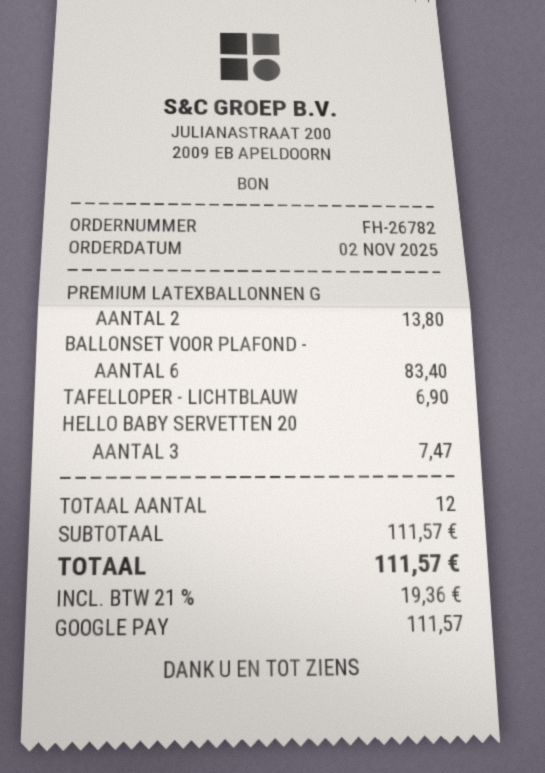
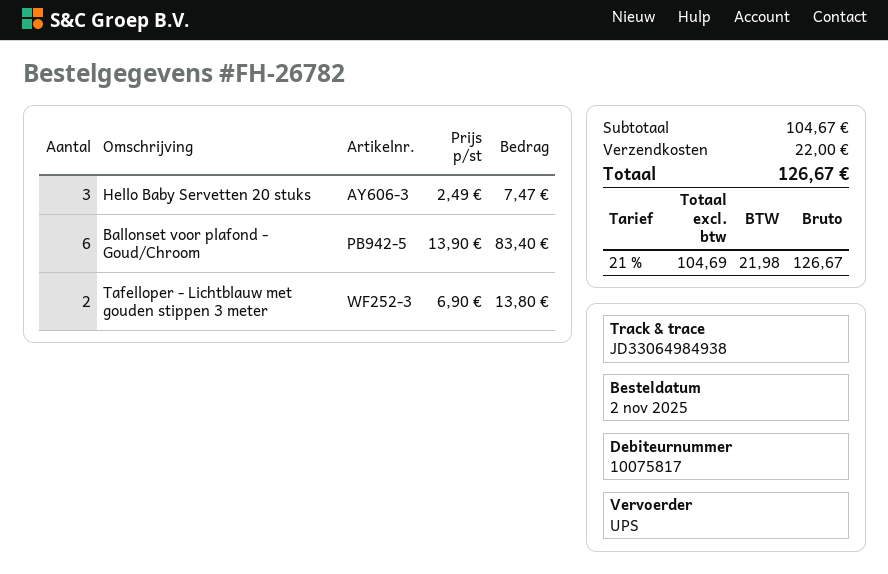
PREMIUM LATEXBALLONNEN G: 2 for 13.80 -> none
TAFELLOPER - LICHTBLAUW: 1 for 6.90 -> 2 for 13.80
subtotal: 111.57 -> 104.67
shipping: none -> 22.00
tax: 21% = 19.36 -> 21% = 21.98
total: 111.57 -> 126.67

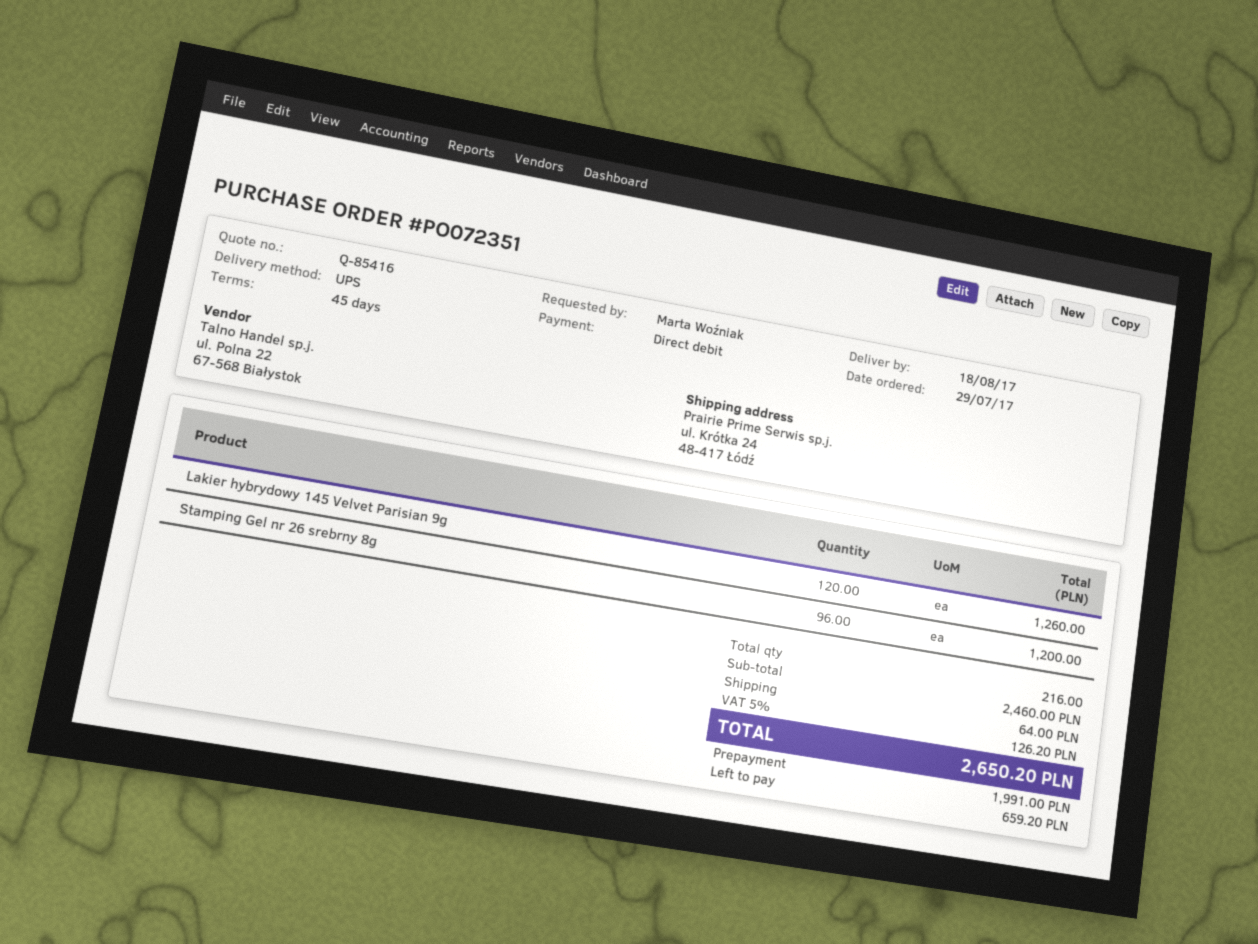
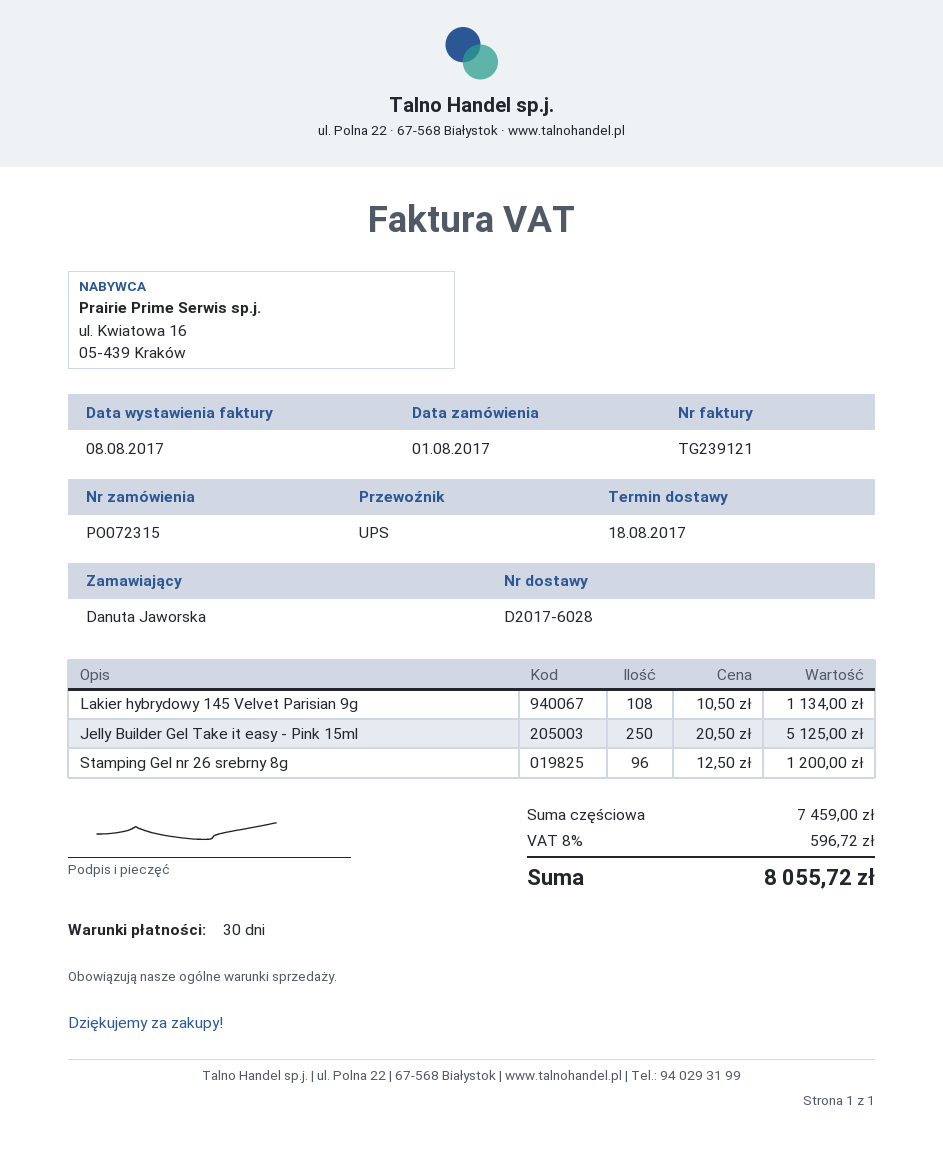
order number: PO072351 -> PO072315
order date: 2017-07-29 -> 2017-08-01
payment terms: 45 days -> 30 days
ordered by: Marta Woźniak -> Danuta Jaworska
Lakier hybrydowy 145 Velvet Parisian 9g: 120 for 1260.00 -> 108 for 1134.00
Jelly Builder Gel Take it easy - Pink 15ml: none -> 250 for 5125.00
subtotal: 2460.00 -> 7459.00
shipping: 64.00 -> none
tax: 5% = 126.20 -> 8% = 596.72
total: 2650.20 -> 8055.72

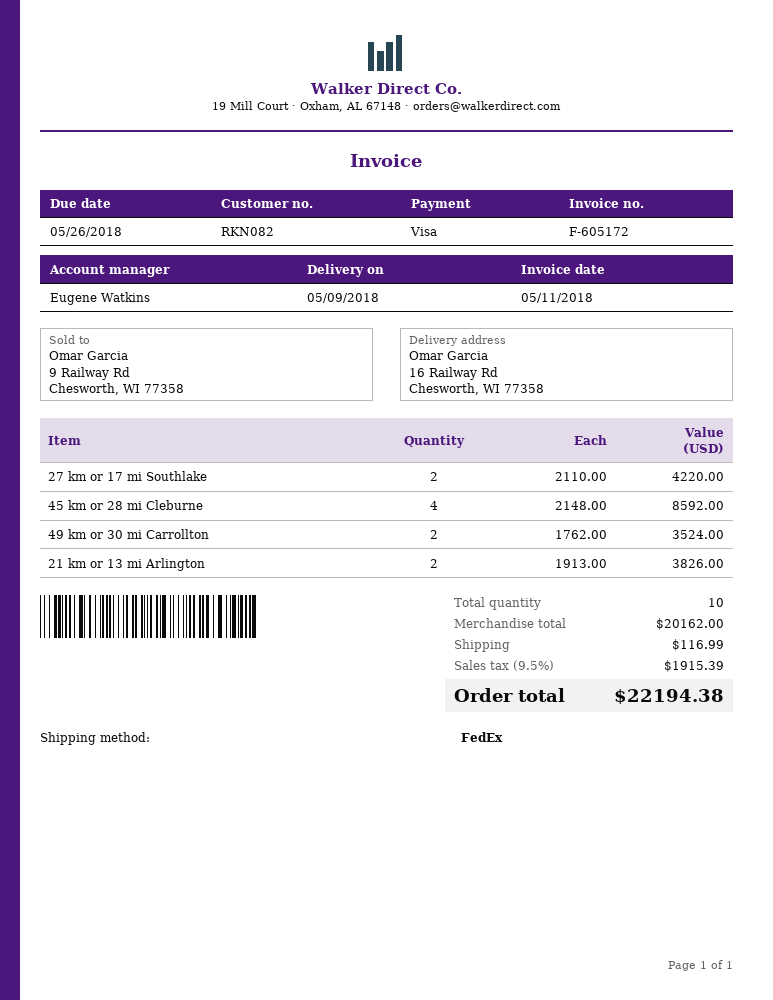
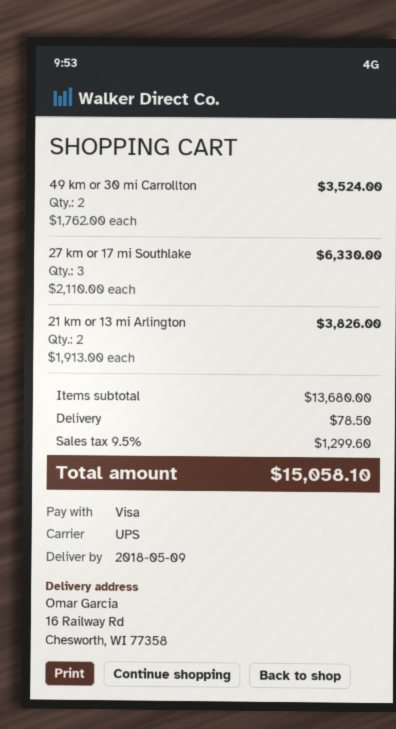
shipping method: FedEx -> UPS
27 km or 17 mi Southlake: 2 x 2110.00 = 4220.00 -> 3 x 2110.00 = 6330.00
45 km or 28 mi Cleburne: 4 x 2148.00 = 8592.00 -> none
subtotal: 20162.00 -> 13680.00
shipping: 116.99 -> 78.50
tax: 9.5% = 1915.39 -> 9.5% = 1299.60
total: 22194.38 -> 15058.10

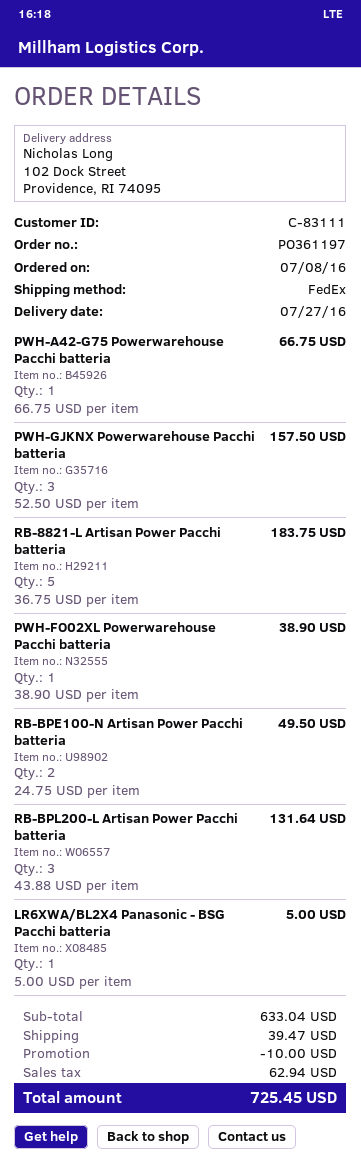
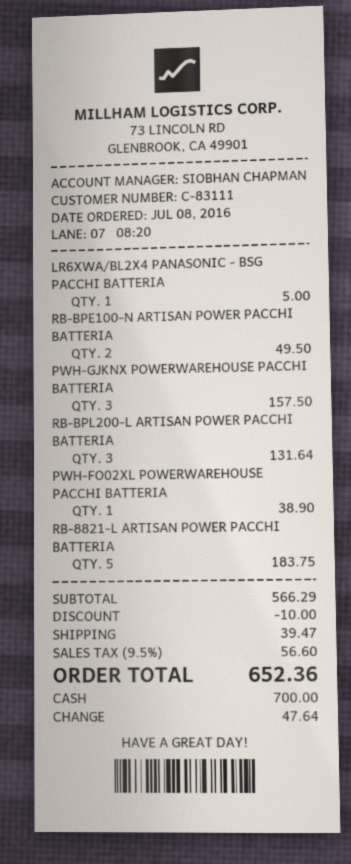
PWH-A42-G75 Powerwarehouse Pacchi batteria: 1 for 66.75 -> none
subtotal: 633.04 -> 566.29
tax: 62.94 -> 56.60
total: 725.45 -> 652.36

━━━━━━

_Directions for this task_:
Take the material above from the line bearing "Jelly Builder Gel" through the line bearing "27 km or 17" and write it out exactly, both end lines included. Pictures stay out.

_Task answer_:
Jelly Builder Gel Take it easy - Pink 15ml: none -> 250 for 5125.00
subtotal: 2460.00 -> 7459.00
shipping: 64.00 -> none
tax: 5% = 126.20 -> 8% = 596.72
total: 2650.20 -> 8055.72

shipping method: FedEx -> UPS
27 km or 17 mi Southlake: 2 x 2110.00 = 4220.00 -> 3 x 2110.00 = 6330.00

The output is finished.